Work instructions: Write every entry out again with no changes, and leave the images behind.

Dataset excerpts:
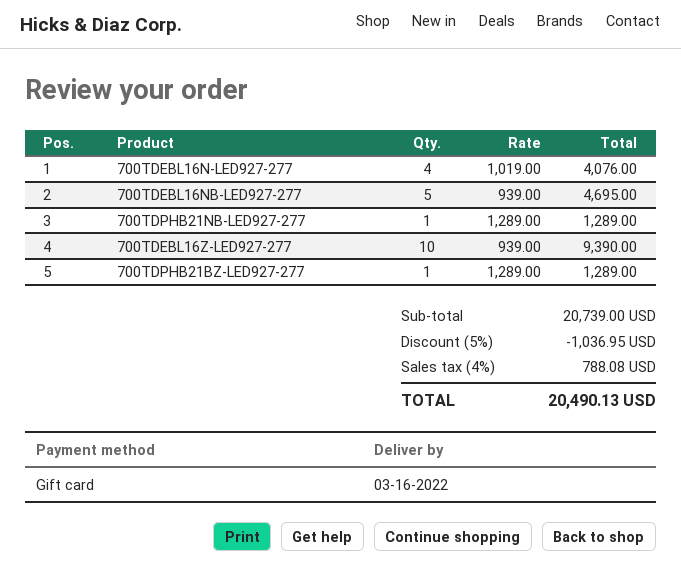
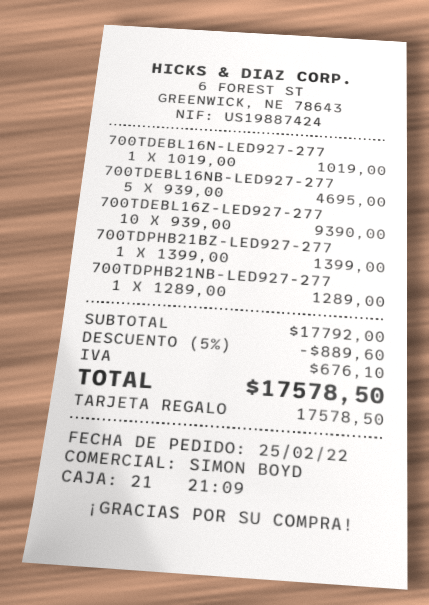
700TDEBL16N-LED927-277: 4 x 1019.00 = 4076.00 -> 1 x 1019.00 = 1019.00
700TDPHB21BZ-LED927-277: 1 x 1289.00 = 1289.00 -> 1 x 1399.00 = 1399.00
subtotal: 20739.00 -> 17792.00
discount: 5% = 1036.95 -> 5% = 889.60
tax: 788.08 -> 676.10
total: 20490.13 -> 17578.50

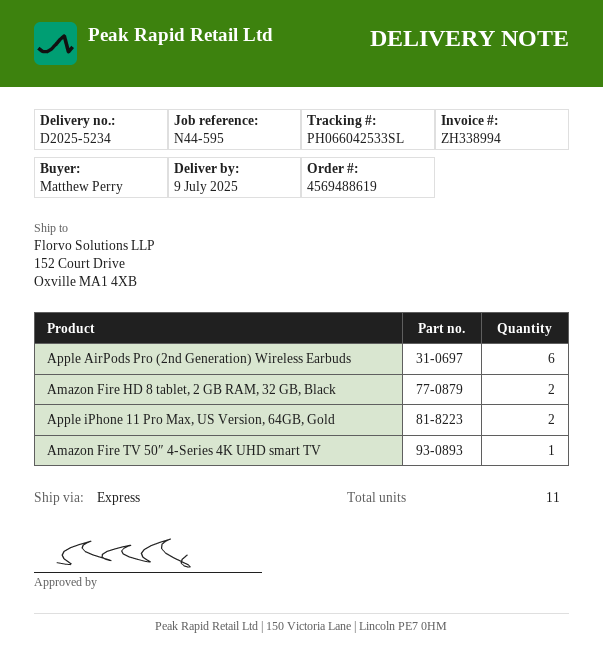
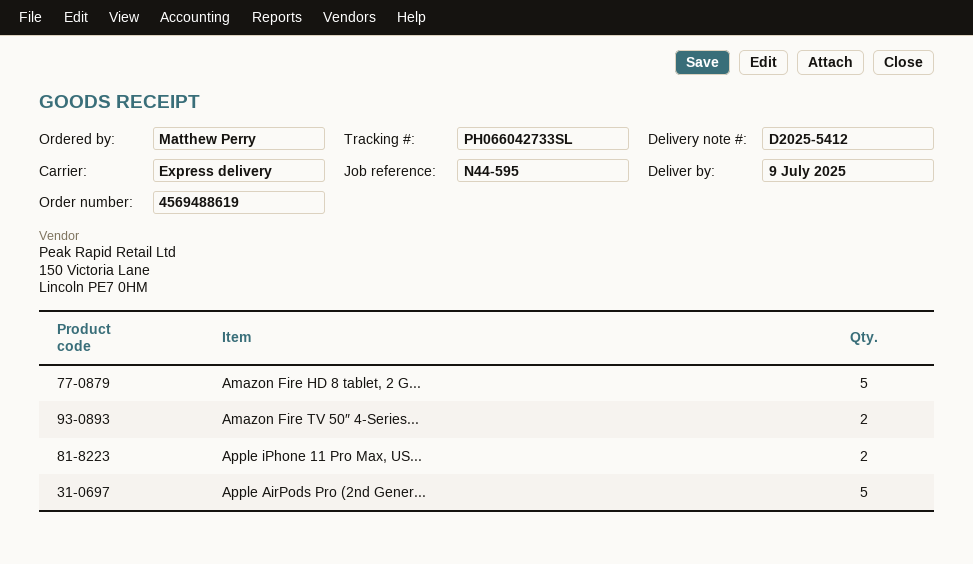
delivery note number: D2025-5234 -> D2025-5412
tracking number: PH066042533SL -> PH066042733SL
Apple AirPods Pro (2nd Generation) Wireless Earbuds: 6 -> 5
Amazon Fire HD 8 tablet, 2 GB RAM, 32 GB, Black: 2 -> 5
Amazon Fire TV 50″ 4-Series 4K UHD smart TV: 1 -> 2

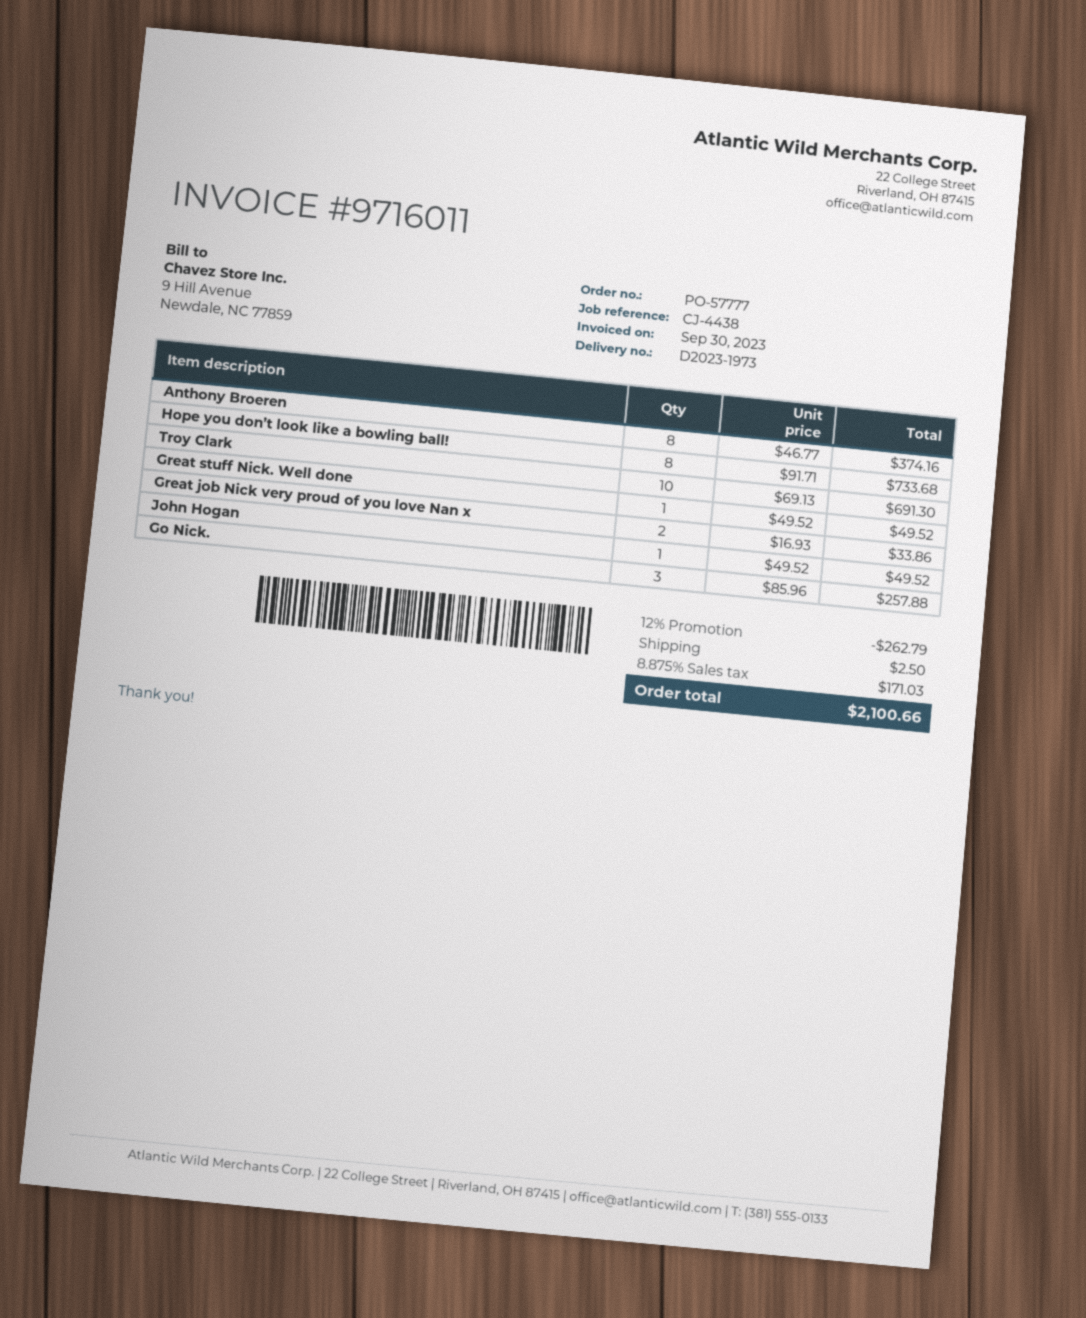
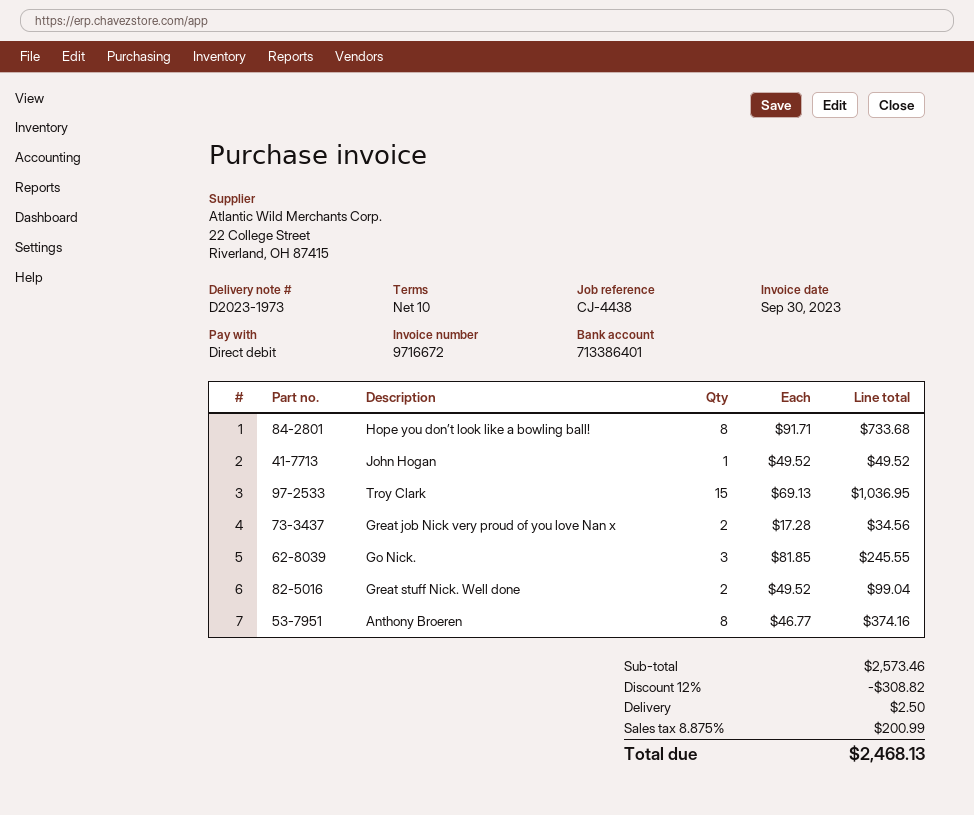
invoice number: 9716011 -> 9716672
Troy Clark: 10 x 69.13 = 691.30 -> 15 x 69.13 = 1036.95
Great stuff Nick. Well done: 1 x 49.52 = 49.52 -> 2 x 49.52 = 99.04
Great job Nick very proud of you love Nan x: 2 x 16.93 = 33.86 -> 2 x 17.28 = 34.56
Go Nick.: 3 x 85.96 = 257.88 -> 3 x 81.85 = 245.55
discount: 12% = 262.79 -> 12% = 308.82
tax: 8.875% = 171.03 -> 8.875% = 200.99
total: 2100.66 -> 2468.13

Exercise output:
700TDEBL16N-LED927-277: 4 x 1019.00 = 4076.00 -> 1 x 1019.00 = 1019.00
700TDPHB21BZ-LED927-277: 1 x 1289.00 = 1289.00 -> 1 x 1399.00 = 1399.00
subtotal: 20739.00 -> 17792.00
discount: 5% = 1036.95 -> 5% = 889.60
tax: 788.08 -> 676.10
total: 20490.13 -> 17578.50

delivery note number: D2025-5234 -> D2025-5412
tracking number: PH066042533SL -> PH066042733SL
Apple AirPods Pro (2nd Generation) Wireless Earbuds: 6 -> 5
Amazon Fire HD 8 tablet, 2 GB RAM, 32 GB, Black: 2 -> 5
Amazon Fire TV 50″ 4-Series 4K UHD smart TV: 1 -> 2

invoice number: 9716011 -> 9716672
Troy Clark: 10 x 69.13 = 691.30 -> 15 x 69.13 = 1036.95
Great stuff Nick. Well done: 1 x 49.52 = 49.52 -> 2 x 49.52 = 99.04
Great job Nick very proud of you love Nan x: 2 x 16.93 = 33.86 -> 2 x 17.28 = 34.56
Go Nick.: 3 x 85.96 = 257.88 -> 3 x 81.85 = 245.55
discount: 12% = 262.79 -> 12% = 308.82
tax: 8.875% = 171.03 -> 8.875% = 200.99
total: 2100.66 -> 2468.13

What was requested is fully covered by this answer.